-- Material supplied follows --

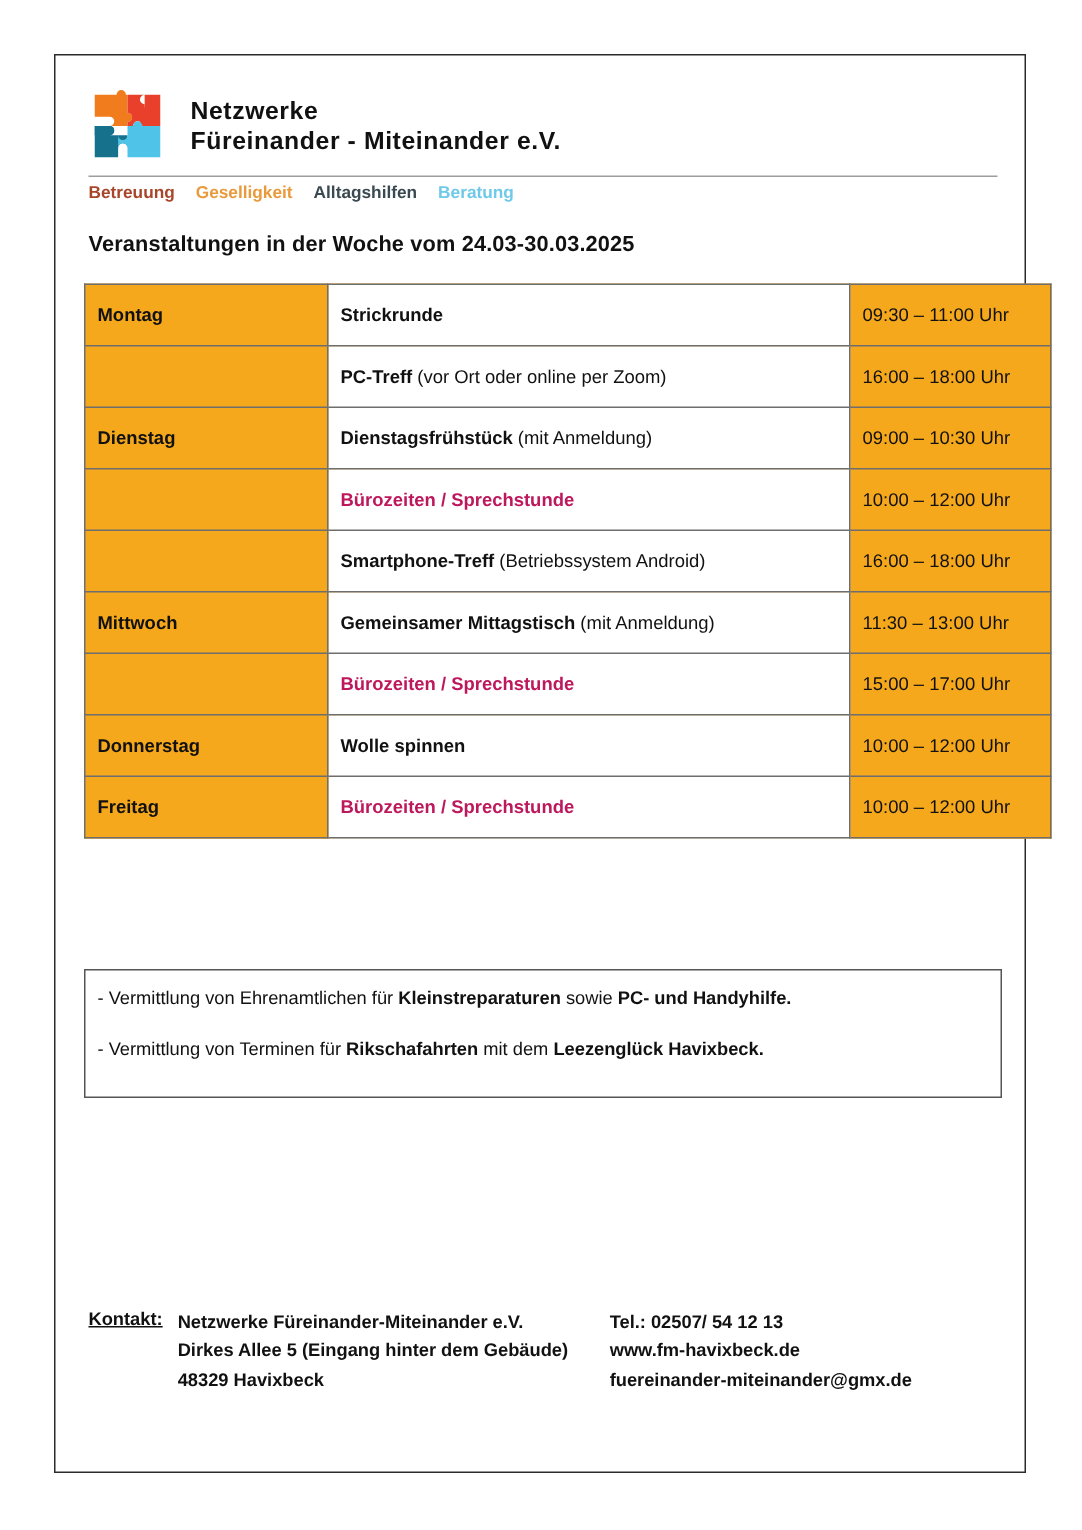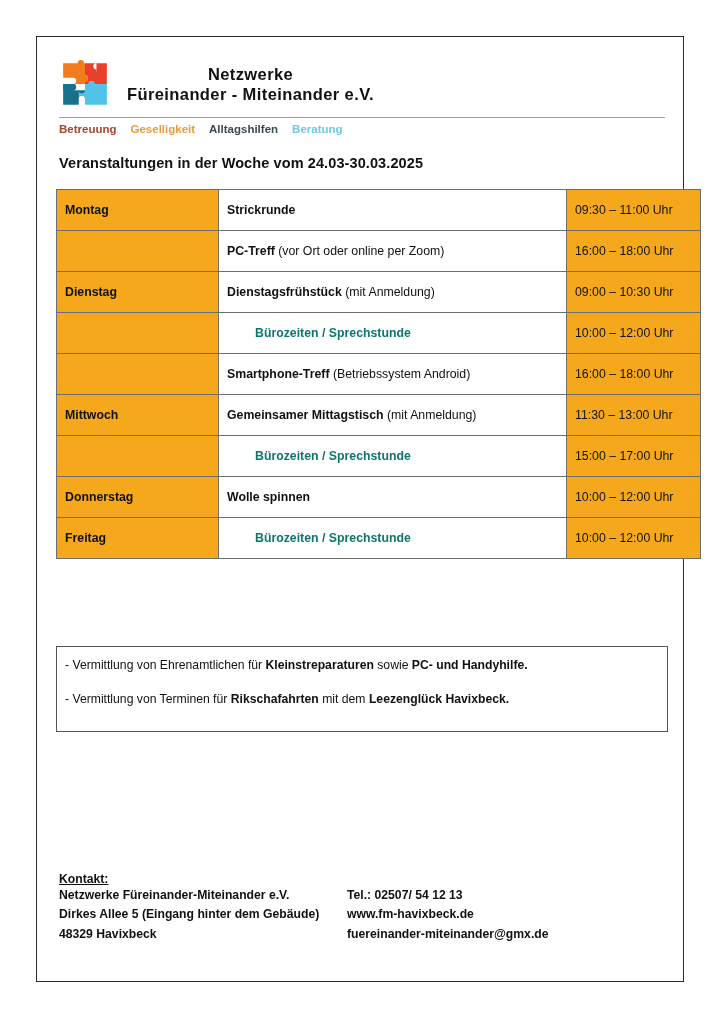"Netzwerke" .org-name { align-items: center -> none }
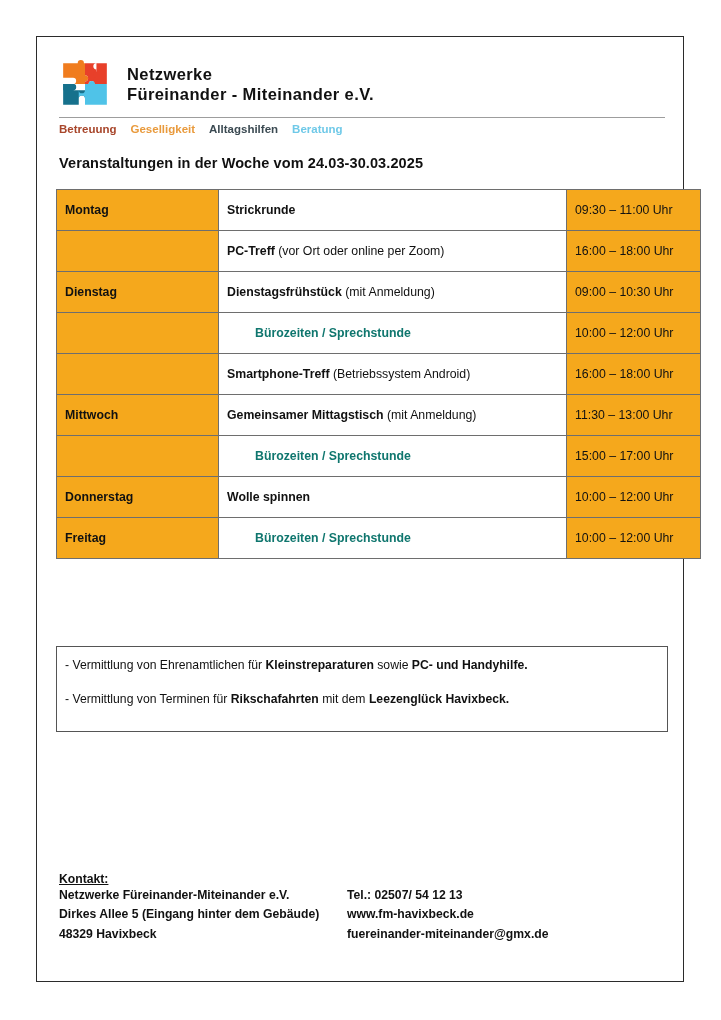"Bürozeiten / Sprechstunde" .ev-office { color: #0f766e -> #be185d; margin-left: 28px -> none }
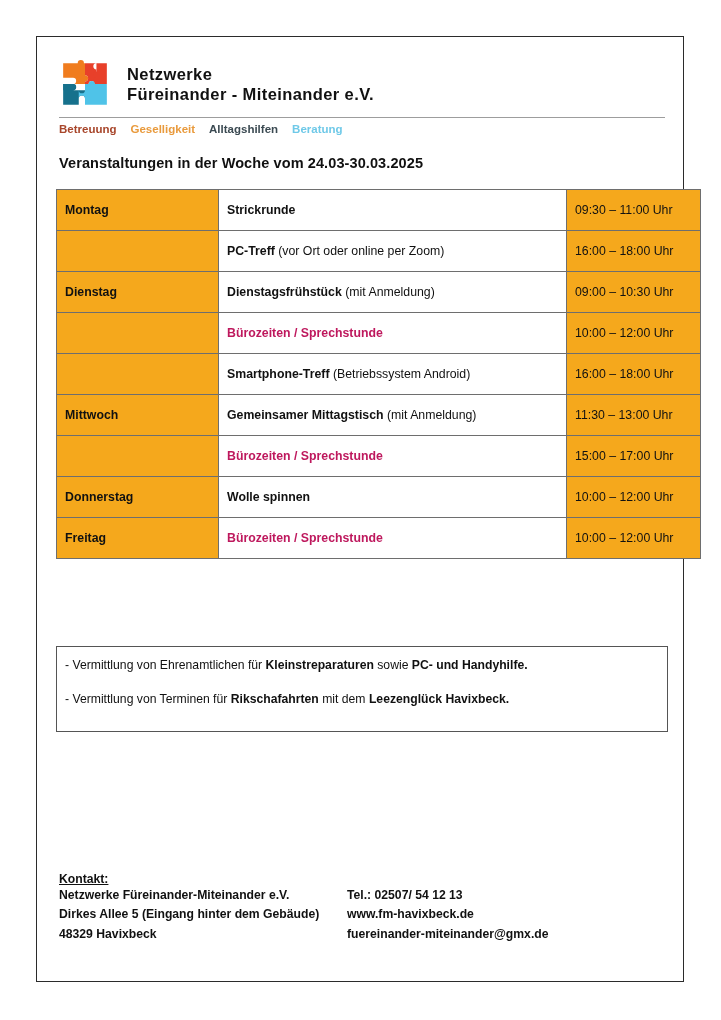"Kontakt:" .contact-block { flex-direction: column -> none }
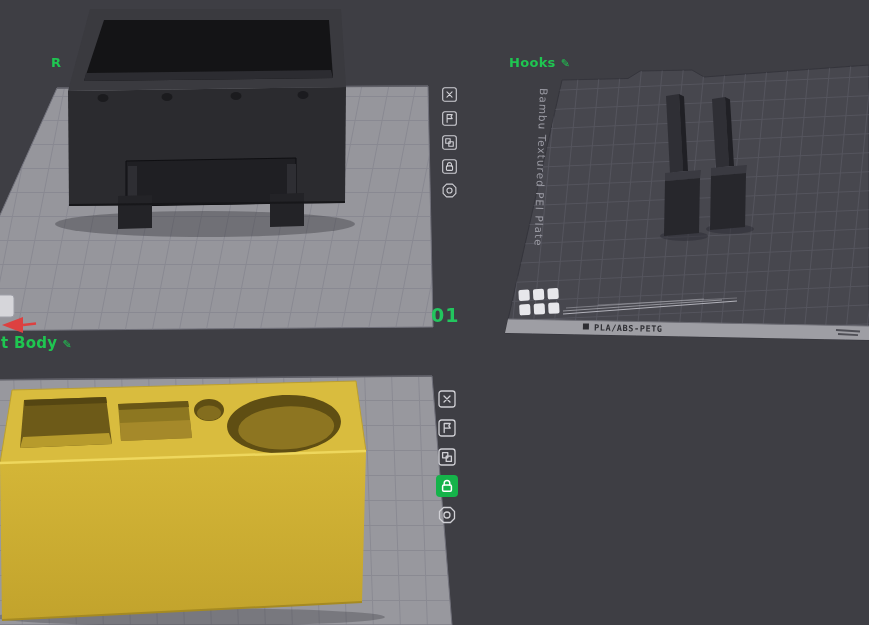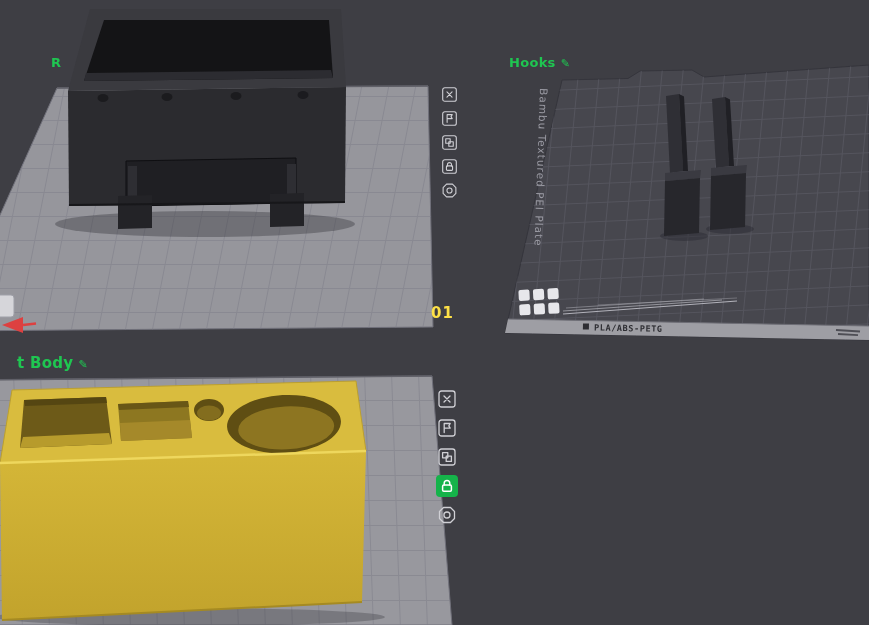"01" .plate-number { color: #fde047 -> #22c55e; font-size: 15px -> 19px }
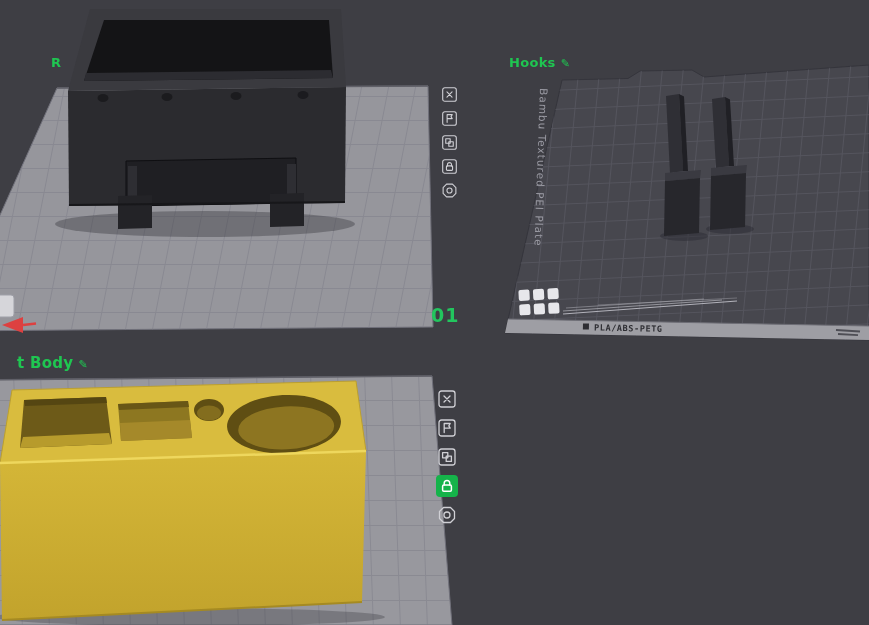"t Body ✎" div.plate-label { margin-left: 16px -> none; top: 355px -> 335px }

-- Material supplied concluded --

• Instructions to follow
The entire listing is to be printed exactly, with each picture omitted.

• Worked solution
"Netzwerke" .org-name { align-items: center -> none }
"Bürozeiten / Sprechstunde" .ev-office { color: #0f766e -> #be185d; margin-left: 28px -> none }
"Kontakt:" .contact-block { flex-direction: column -> none }
"01" .plate-number { color: #fde047 -> #22c55e; font-size: 15px -> 19px }
"t Body ✎" div.plate-label { margin-left: 16px -> none; top: 355px -> 335px }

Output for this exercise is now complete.